JOSE. Presentación del Niño y Purificación de la Virgen

Presentación del Niño y Purificación de la Virgen

En la gran explanada de delante del Templo había mucha gente. No era época de fiestas, no se veían viajeros de tierras lejanas, pero la misma Jerusalén, aunque no era una ciudad grande, acogía dentro de sus murallas un número ingente de habitantes. Estos solían pasar todos los ratos libres en el atrio del Templo.
Bajo los pórticos, y especialmente bajo el Pórtico Real, colgado sobre la escarpada como sobre un precipicio, había una multitud escuchando las disputas de los sabios escribas, que deliberaban en voz alta sobre los asuntos que se les proponían. En otros sitios rodeaba a los portadores callejeros de noticias y de chismorreos. Al lado de los judíos paseaban en grupitos los extranjeros: griegos, sirios, idumeos: cualquiera podía entrar en el atrio exterior.
El pórtico que daba a la ciudad, menos suntuoso que el de Salomón y el Real, estaba ocupado por puestos de vendedores. Esta parte del atrio era un enorme mercado. En los días festivos, cuando había mucho movimiento y llegaban los peregrinos, aumentaba el número de puestos. Los había por todas partes, incluso en las escaleras que llevaban al Santuario, detrás del murete que no podía traspasar un no-judío, advertencia que recordaban unos paneles escritos en varios idiomas. En aquel momento, el movimiento era escaso y por esta razón funcionaban únicamente los puestos situados bajo el pórtico. Cerca de la entrada al atrio más concurrida, que por el puente llevaba al Xystos, estaban dispuestas las mesitas de los banqueros y cambistas de monedas. Por este excelente puesto, los banqueros abonaban al gran sacerdote Simón una enorme cantidad de dinero, que constituía la base de la riqueza del suegro de Herodes.
José, que llevaba al Niño en sus brazos, y Miriam, que caminaba a su lado, entraron humildemente por la Puerta del Angulo, a la que había que subir desde la ciudad inferior por unas largas escaleras. Al encontrarse en el atrio repleto de personas y de ruido, se detuvieron aturdidos, sin saber muy bien a dónde ir. El bullicio y el desorden reinan¬te les mareaba. Se sintieron aún más perdidos cuando les rodeó una nube chillona de muchachos con los peisá en las orejas, que empezaron a tirar a José por el abrigo cada cual en dirección opuesta. Eran «ganchos» que mandaban los dueños de los puestos para atraer compradores.
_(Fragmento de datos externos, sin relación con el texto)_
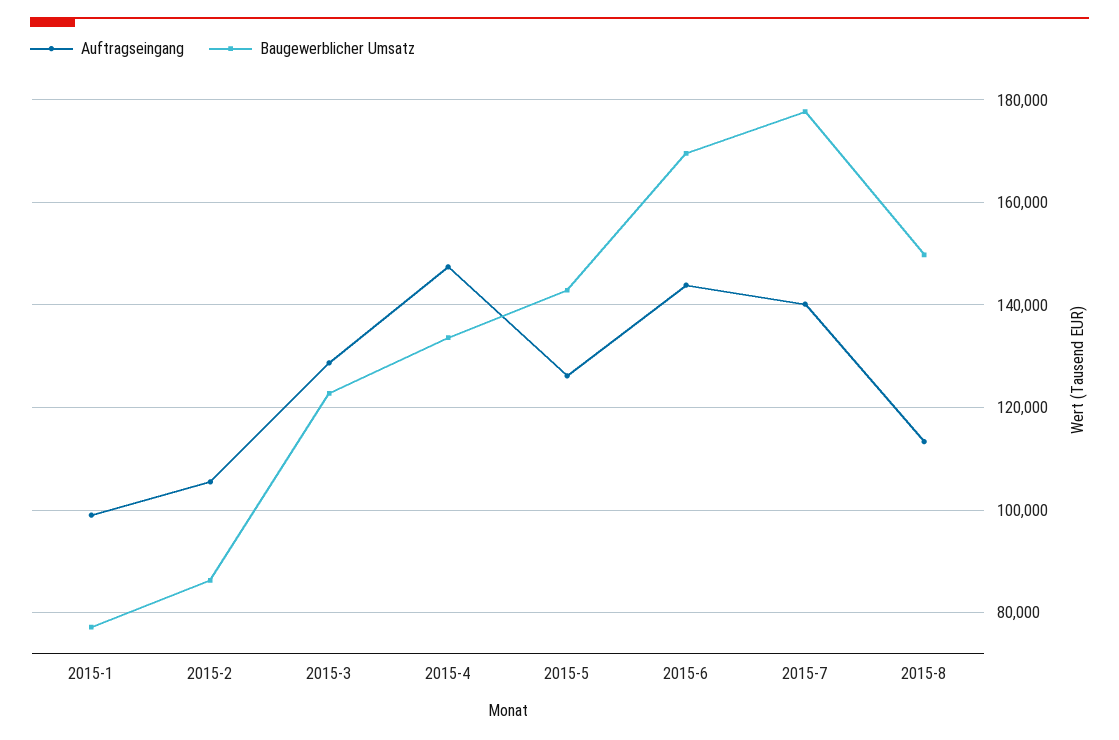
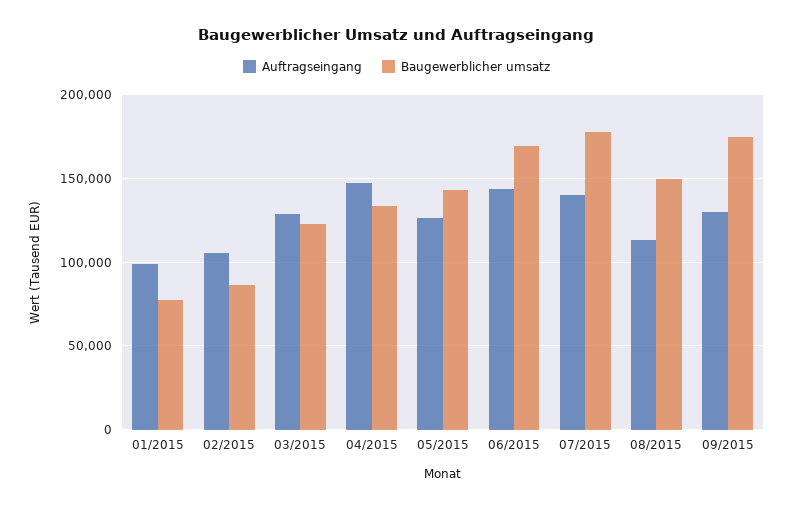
Auftragseingang, 09/2015: none -> 130000
Baugewerblicher Umsatz, 09/2015: none -> 175000

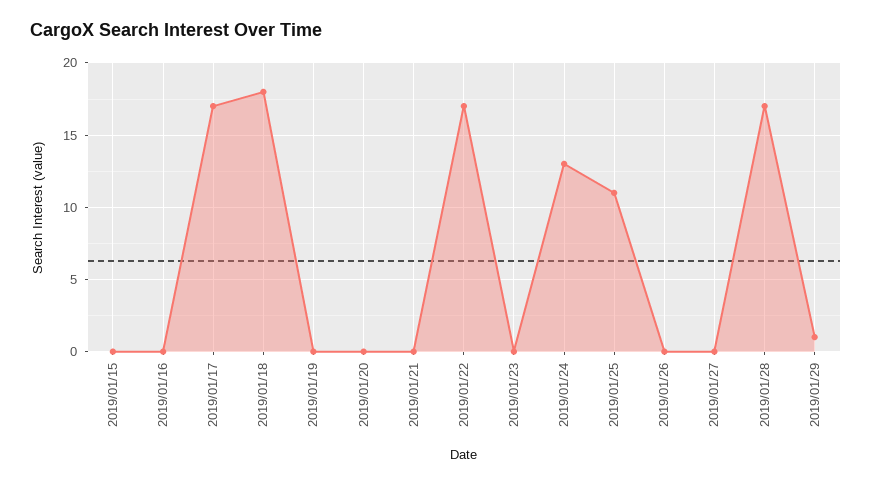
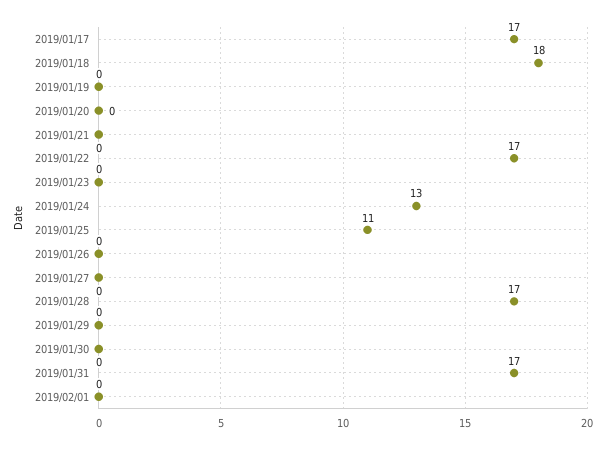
2019/01/15: 0 -> none
2019/01/16: 0 -> none
2019/01/29: 1 -> 0
2019/01/30: none -> 0
2019/01/31: none -> 17
2019/02/01: none -> 0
Estaban al acecho de las personas que por su comportamiento daban a entender que venían a hacer una ofrenda. Los chicos daban saltos sacudiendo los rizos de su pelo, chillaban de modo en¬sordecedor tratando de hacerse oír sobre los demás; al mismo tiempo que tiraban de José se daban patadas y puñetazos. Los ojos del Niño Jesús, que miraba todo aquello, se abrieron desmesuradamente. Apareció en ellos una especie de expresión de espanto. La boquita del Niño empezó a «hacer pucheros». El llanto del Hijo espantaba siempre a Miriam. Agarró a José por la mano diciendo:
— ¡Vámonos de aquí, que va a llorar!
José trataba de desasirse de los importunos y para conseguirlo se acercó presuroso al puesto más cercano. Allí se vendían pájaros en jaulas pequeñas. Sin regatear, compró un par de tórtolas grises. Miriam cogió la jaulita y la levantó mostrándole los pájaros a Jesús. Los pájaros atrajeron la atención del Niño con su aleteo. El Pequeño, agitando las manos, se reía y trataba de meter los dedos entre los barrotes de la jaula.
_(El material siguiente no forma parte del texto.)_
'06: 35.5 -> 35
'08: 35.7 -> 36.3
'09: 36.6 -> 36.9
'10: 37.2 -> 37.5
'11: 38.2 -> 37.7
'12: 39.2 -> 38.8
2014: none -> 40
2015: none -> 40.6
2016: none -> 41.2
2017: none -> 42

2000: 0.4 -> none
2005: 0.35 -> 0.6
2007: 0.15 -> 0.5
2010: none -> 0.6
—Mira cómo le gustan —dijo Miriam—. Seguramente le daría más alegría verlos volar muy alto —suspiró— Los soltaría con gusto.
—¿Y qué darías entonces para ¡a ofrenda?
No le contestó, sino que volvió a suspirar y apretó los labios. José sabía de su amor hacia todos los seres creados... No permitía que se le hiciera daño a ninguno, defendía a cada uno y lo protegía. No quería matar ni siquiera a las moscas más obstinadas. El asno, el perro, los pájaros, parecían percibir su bondad.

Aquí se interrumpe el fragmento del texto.